I have tried with other SVM-RFE models, but the problem remains. Why is this happening? Am I doing something wrong?
推荐答案
默认情况下,pROC 中的 roc
函数会尝试检测控制和案例观察的响应级别(您覆盖了默认值)通过设置 levels
参数)以及控件的值是否应该高于或低于案例.您还没有使用 direction
参数来设置后者.
By default, the roc
function in pROC attempts to detect what is the response level of control and case observations (you overrode the defaults by setting the levels
argument) and whether the controls should have higher or lower values than the cases. You haven't used a direction
argument to set the latter.
当您对数据重新采样时,每个样本都会进行这种自动检测.如果您的样本量很小,或者您的 AUC 接近 0.5,则可能并且会发生一些相反方向的 ROC 曲线,从而使您的平均值偏向更高的值.
When you resample your data, this auto-detection will happen for every sample.

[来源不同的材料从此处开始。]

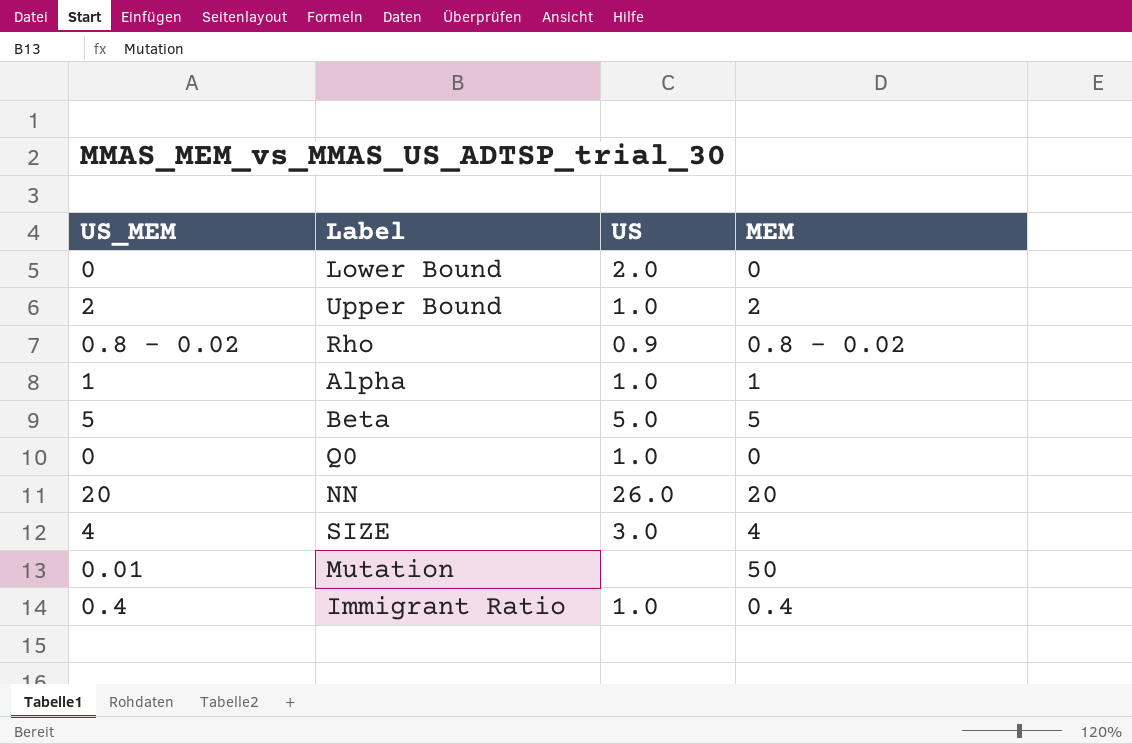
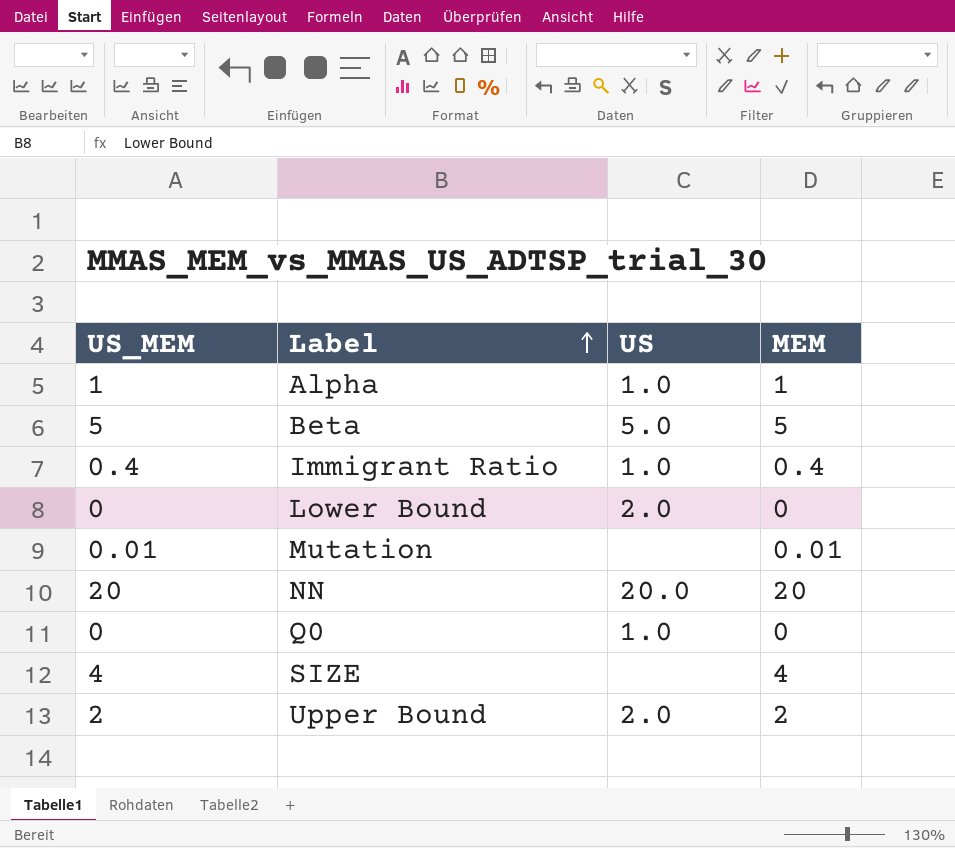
row order: none -> Label ascending
row Rho: 0.8 - 0.02 | 0.9 | 0.8 - 0.02 -> none
Mutation | MEM: 50 -> 0.01
NN | US: 26.0 -> 20.0
SIZE | US: 3.0 -> none
Upper Bound | US: 1.0 -> 2.0

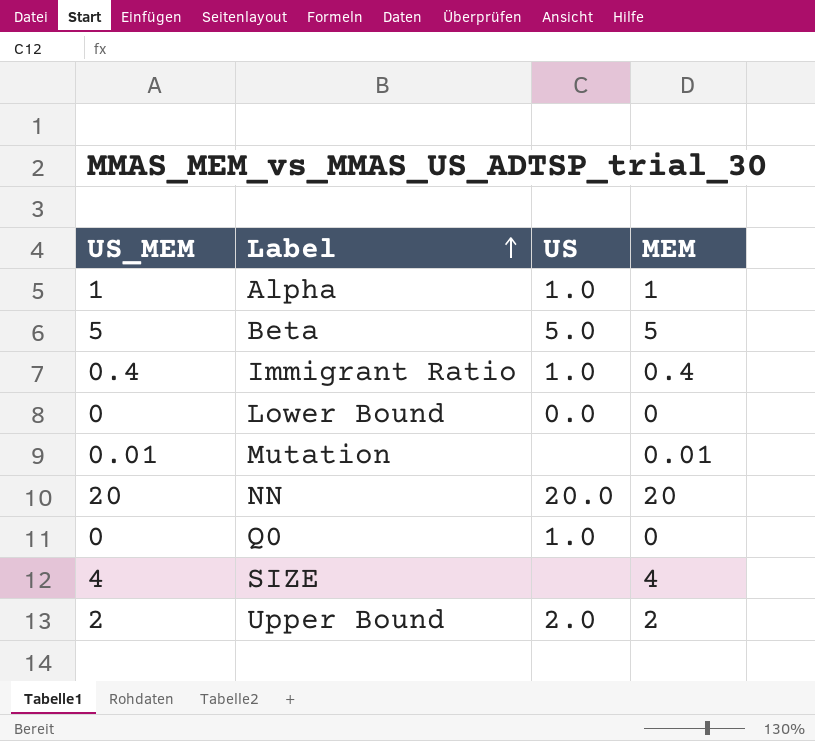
Lower Bound | US: 2.0 -> 0.0

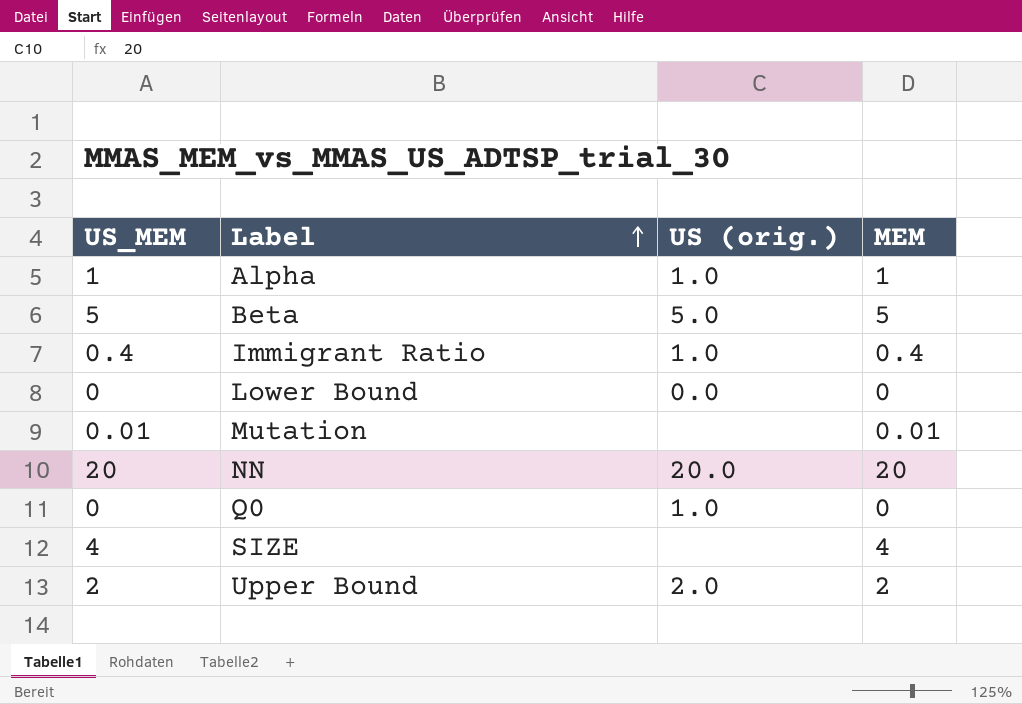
column name: US -> US (orig.)

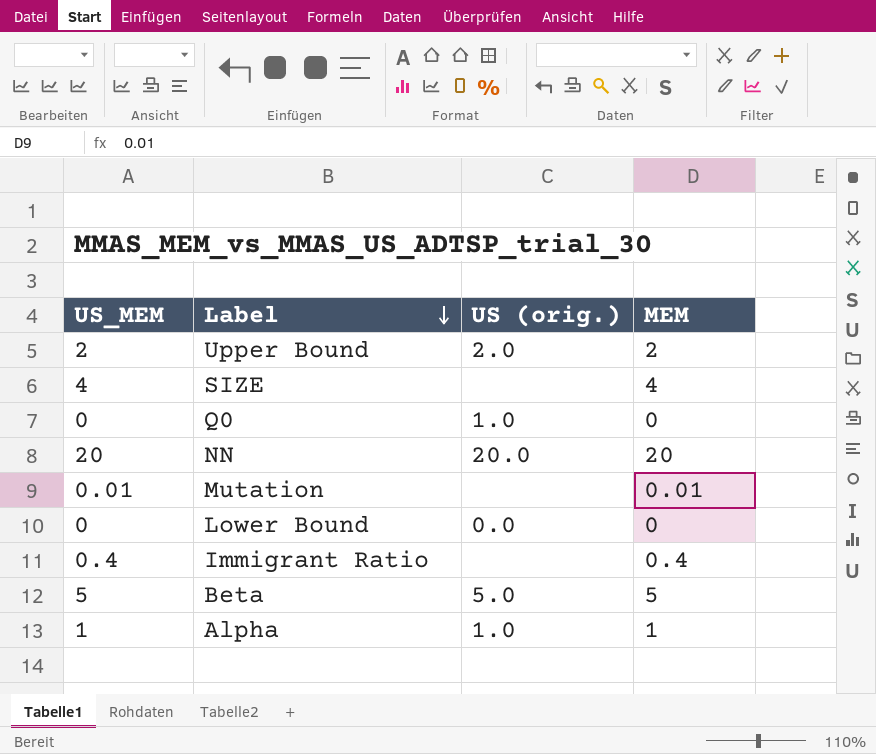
row order: Label ascending -> Label descending
Immigrant Ratio | US (orig.): 1.0 -> none

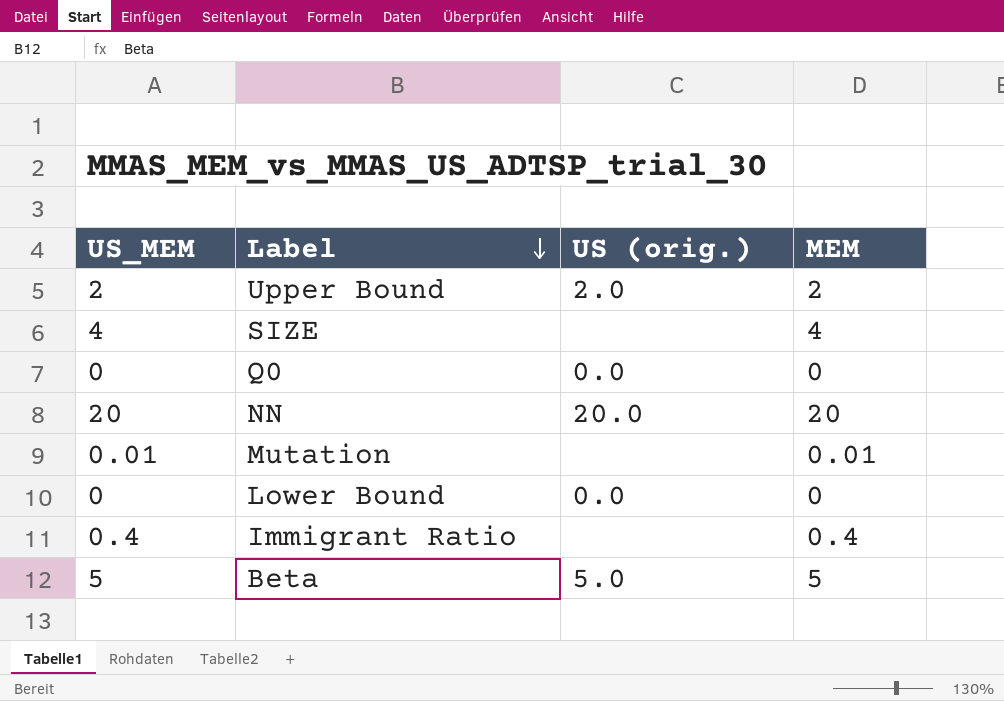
row Alpha: 1 | 1.0 | 1 -> none
Q0 | US (orig.): 1.0 -> 0.0

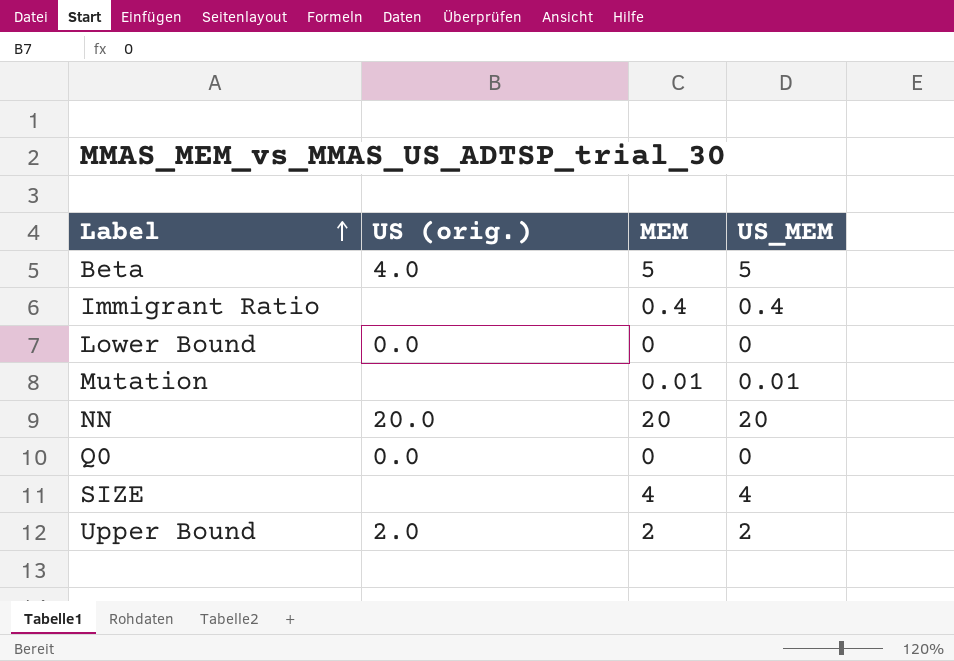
row order: Label descending -> Label ascending
column US_MEM | position: 1 -> 4
Beta | US (orig.): 5.0 -> 4.0

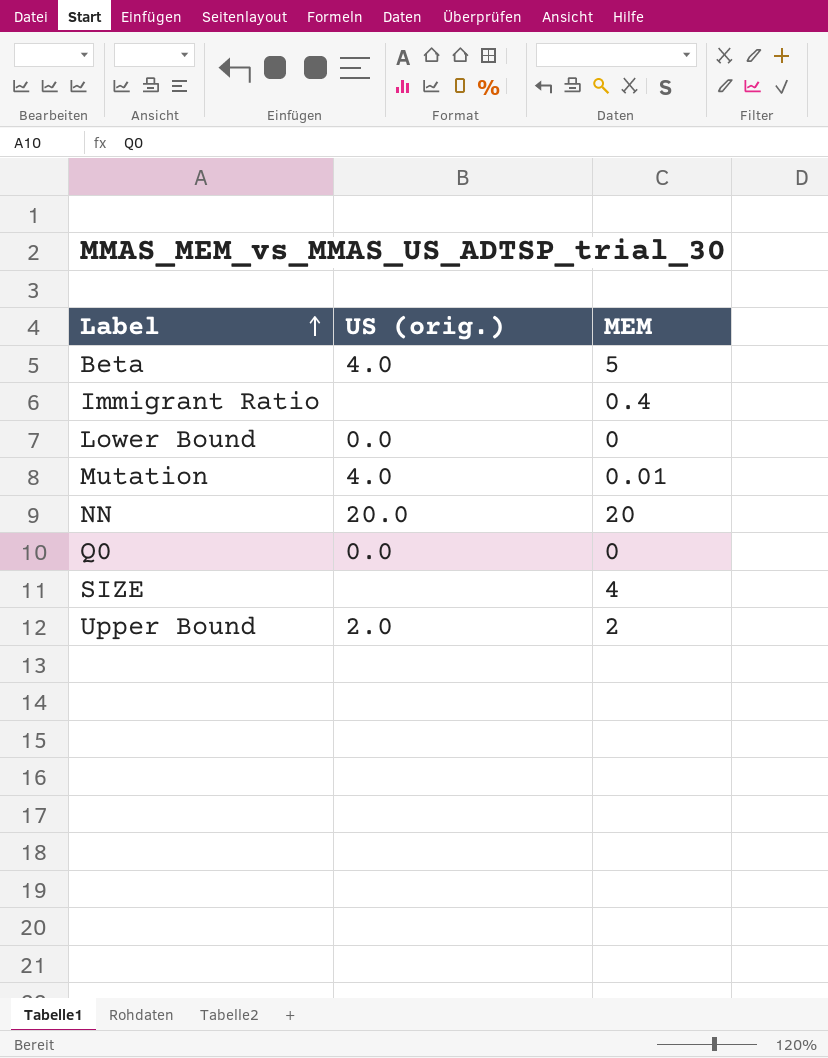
column US_MEM | position: 4 -> none
Mutation | US (orig.): none -> 4.0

And if your sample size is low, or your AUC close to 0.5, it can and will happen that some ROC curves will be generated with the opposite direction, biasing your average towards higher values.
因此,当您重新采样 ROC 曲线或类似曲线时,您应该始终明确设置 direction
参数,例如:
Therefore you should always set the direction
argument explicitly when you resample ROC curves or similar, for instance:
rocCurve <- roc(response = labels_NG3[[i]],
predictor = predictions_NG3[[i]],
direction = "<",
levels = c("BREAST","LUNG"))
这篇关于使用 ROCR 和 pROC (R) 计算平均 AUC 的差异的文章就介绍到这了,希望我们推荐的答案对大家有所帮助,也希望大家多多支持!